The task: Each entry below is to be returned exactly, with any pictures left out.

Entries shown:
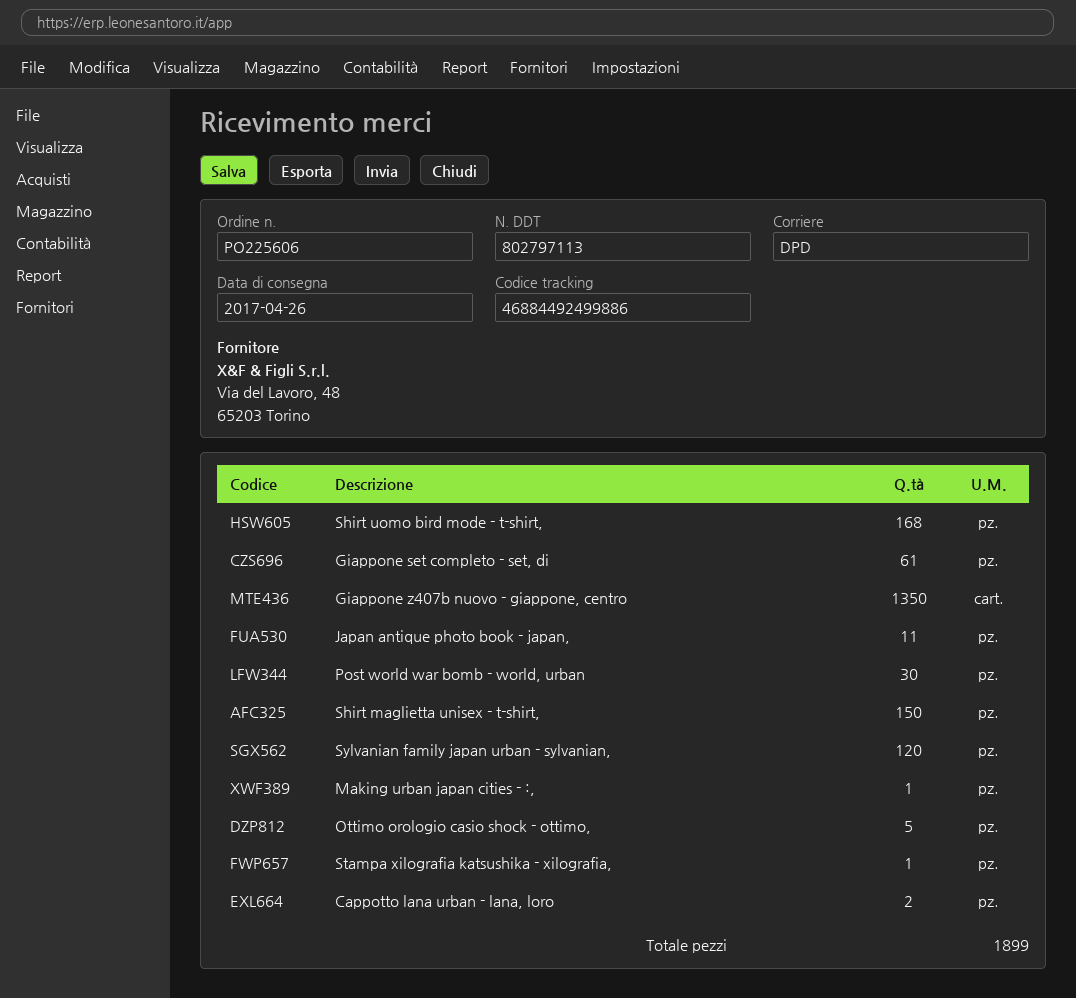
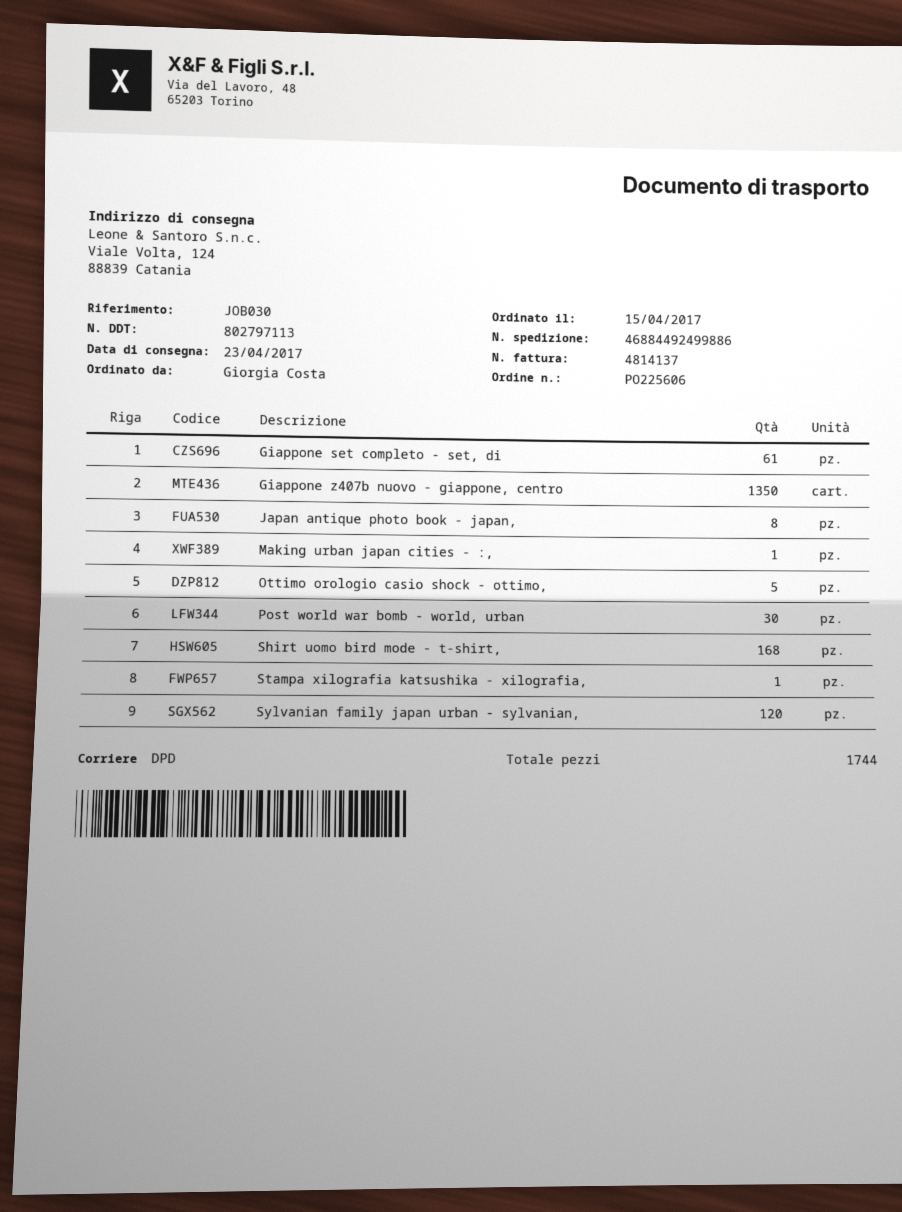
delivery date: 2017-04-26 -> 2017-04-23
Japan antique photo book - japan,: 11 -> 8
Shirt maglietta unisex - t-shirt,: 150 -> none
Cappotto lana urban - lana, loro: 2 -> none
total quantity: 1899 -> 1744

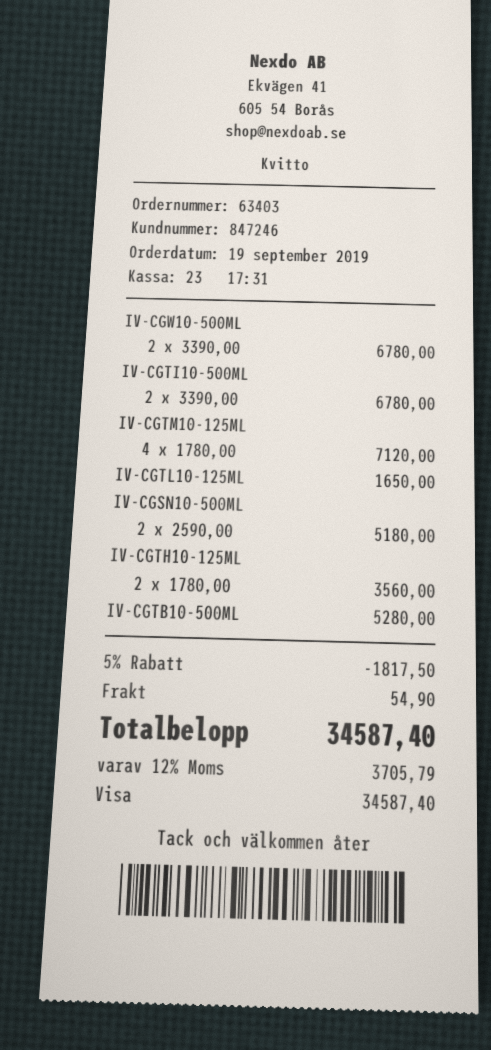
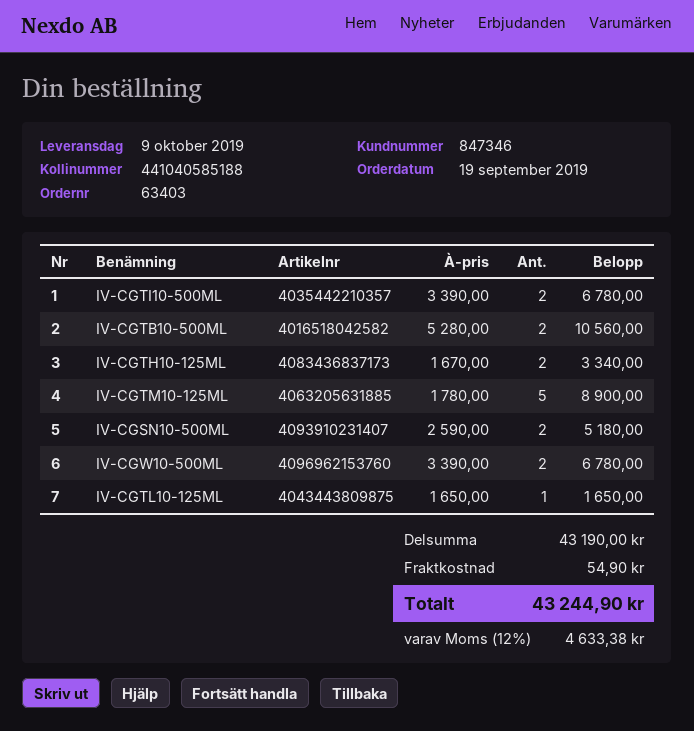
customer number: 847246 -> 847346
IV-CGTM10-125ML: 4 x 1780.00 = 7120.00 -> 5 x 1780.00 = 8900.00
IV-CGTH10-125ML: 2 x 1780.00 = 3560.00 -> 2 x 1670.00 = 3340.00
IV-CGTB10-500ML: 1 x 5280.00 = 5280.00 -> 2 x 5280.00 = 10560.00
discount: 5% = 1817.50 -> none
tax: 12% = 3705.79 -> 12% = 4633.38
total: 34587.40 -> 43244.90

Exercise solution:
delivery date: 2017-04-26 -> 2017-04-23
Japan antique photo book - japan,: 11 -> 8
Shirt maglietta unisex - t-shirt,: 150 -> none
Cappotto lana urban - lana, loro: 2 -> none
total quantity: 1899 -> 1744

customer number: 847246 -> 847346
IV-CGTM10-125ML: 4 x 1780.00 = 7120.00 -> 5 x 1780.00 = 8900.00
IV-CGTH10-125ML: 2 x 1780.00 = 3560.00 -> 2 x 1670.00 = 3340.00
IV-CGTB10-500ML: 1 x 5280.00 = 5280.00 -> 2 x 5280.00 = 10560.00
discount: 5% = 1817.50 -> none
tax: 12% = 3705.79 -> 12% = 4633.38
total: 34587.40 -> 43244.90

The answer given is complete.